■ WHAT YOU ARE ASKED TO DO ■
Exactly the lines below from the one with "- Data, code, and" up to and including the one with "- TBD (1/3/23)- Dryad citation" make up the answer, with nothing else added.

Records contained in a dataset:

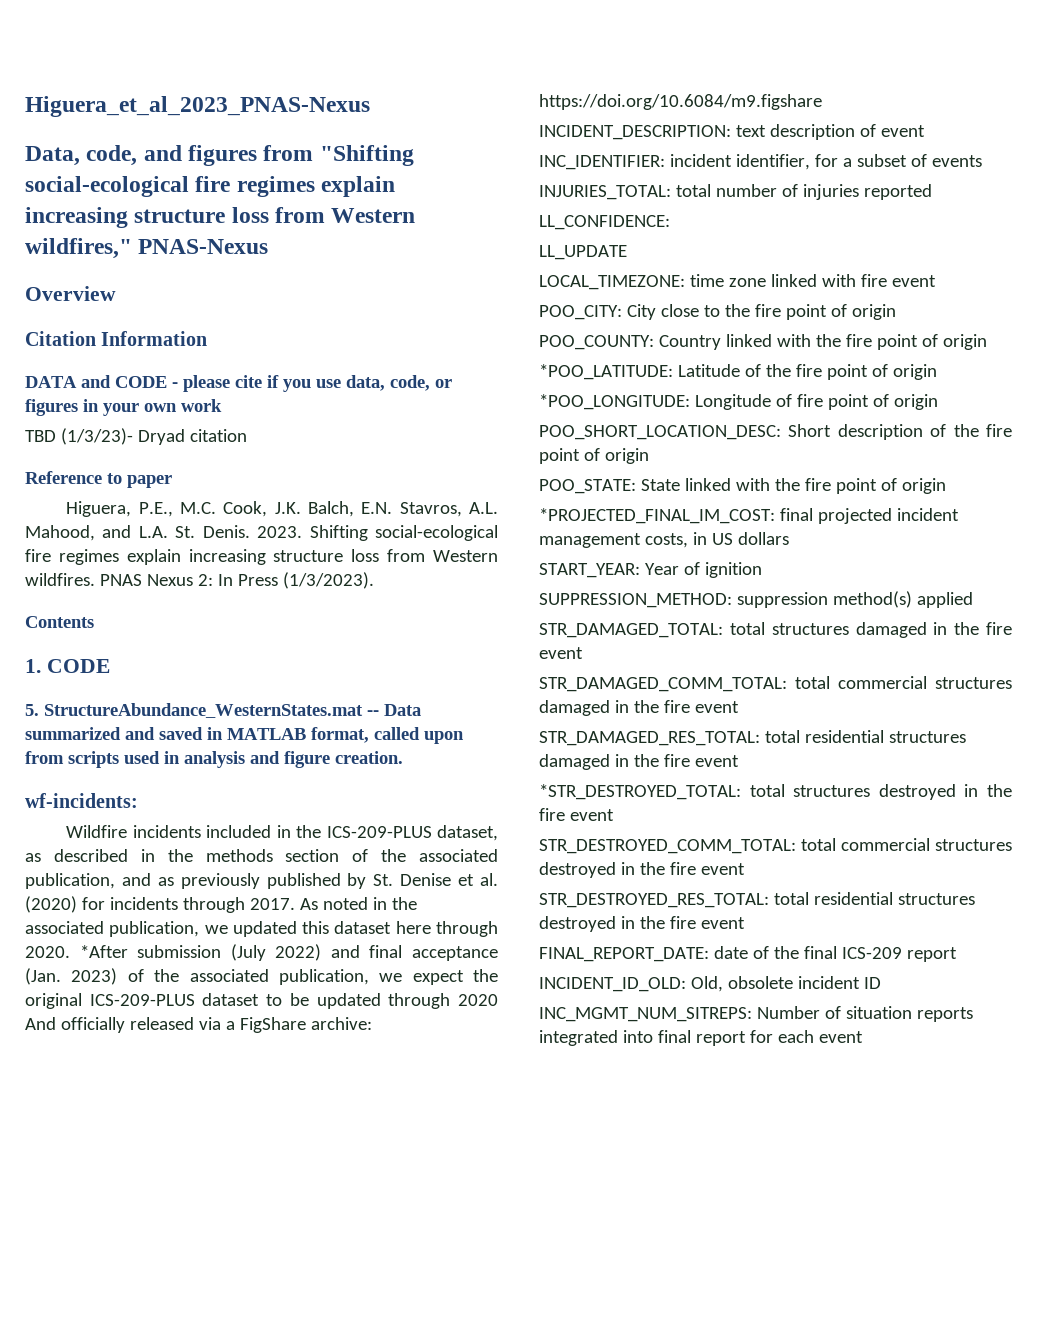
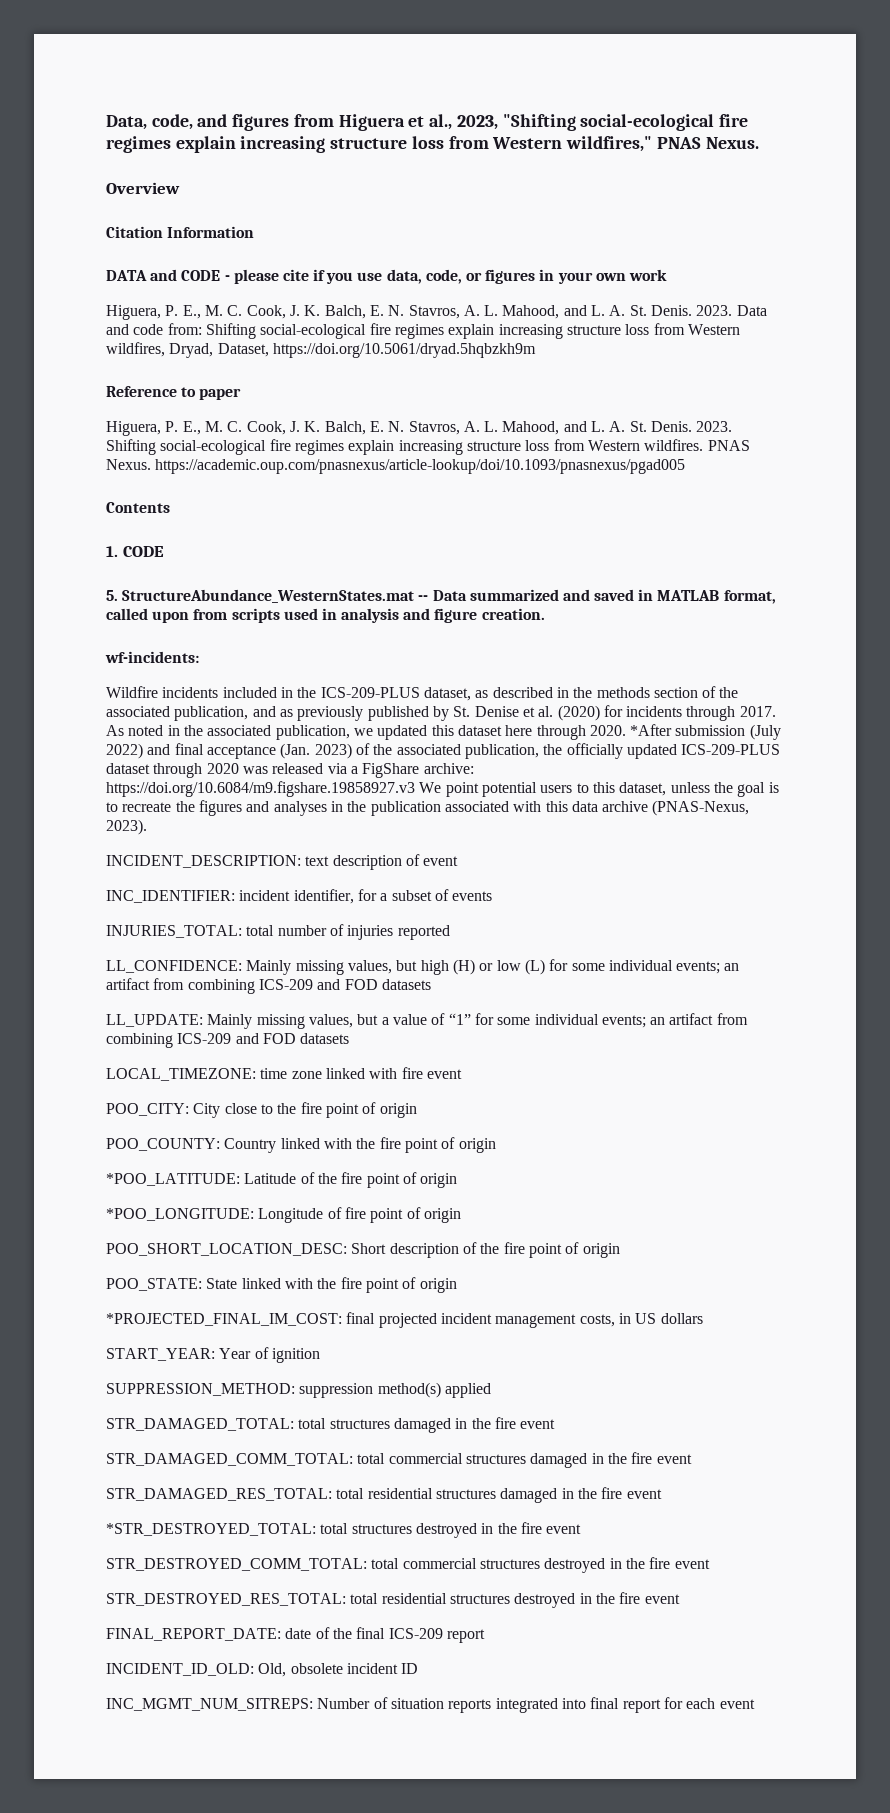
- Higuera_et_al_2023_PNAS-Nexus
- Data, code, and figures from "Shifting social-ecological fire regimes explain increasing structure loss from Western wildfires," PNAS-Nexus
+ Data, code, and figures from Higuera et al., 2023, "Shifting social-ecological fire regimes explain increasing structure loss from Western wildfires," PNAS Nexus.
- TBD (1/3/23)- Dryad citation
+ Higuera, P. E., M. C. Cook, J. K. Balch, E. N. Stavros, A. L. Mahood, and L. A. St. Denis. 2023. Data and code from: Shifting social-ecological fire regimes explain increasing structure loss from Western wildfires, Dryad, Dataset, https://doi.org/10.5061/dryad.5hqbzkh9m
  Reference to paper
- Higuera, P.E., M.C. Cook, J.K. Balch, E.N. Stavros, A.L. Mahood, and L.A. St. Denis.
+ Higuera, P. E., M. C. Cook, J. K. Balch, E. N. Stavros, A. L. Mahood, and L. A. St. Denis.
- PNAS Nexus 2: In Press (1/3/2023).
+ PNAS Nexus. https://academic.oup.com/pnasnexus/article-lookup/doi/10.1093/pnasnexus/pgad005
- *After submission (July 2022) and final acceptance (Jan. 2023) of the associated publication, we expect the original ICS-209-PLUS dataset to be updated through 2020 And officially released via a FigShare archive: https://doi.org/10.6084/m9.figshare
+ *After submission (July 2022) and final acceptance (Jan. 2023) of the associated publication, the officially updated ICS-209-PLUS dataset through 2020 was released via a FigShare archive: https://doi.org/10.6084/m9.figshare.19858927.v3 We point potential users to this dataset, unless the goal is to recreate the figures and analyses in the publication associated with this data archive (PNAS-Nexus, 2023).
- LL_CONFIDENCE:
- LL_UPDATE
+ LL_CONFIDENCE: Mainly missing values, but high (H) or low (L) for some individual events; an artifact from combining ICS-209 and FOD datasets
+ LL_UPDATE: Mainly missing values, but a value of “1” for some individual events; an artifact from combining ICS-209 and FOD datasets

■ FINAL ANSWER ■
- Data, code, and figures from "Shifting social-ecological fire regimes explain increasing structure loss from Western wildfires," PNAS-Nexus
+ Data, code, and figures from Higuera et al., 2023, "Shifting social-ecological fire regimes explain increasing structure loss from Western wildfires," PNAS Nexus.
- TBD (1/3/23)- Dryad citation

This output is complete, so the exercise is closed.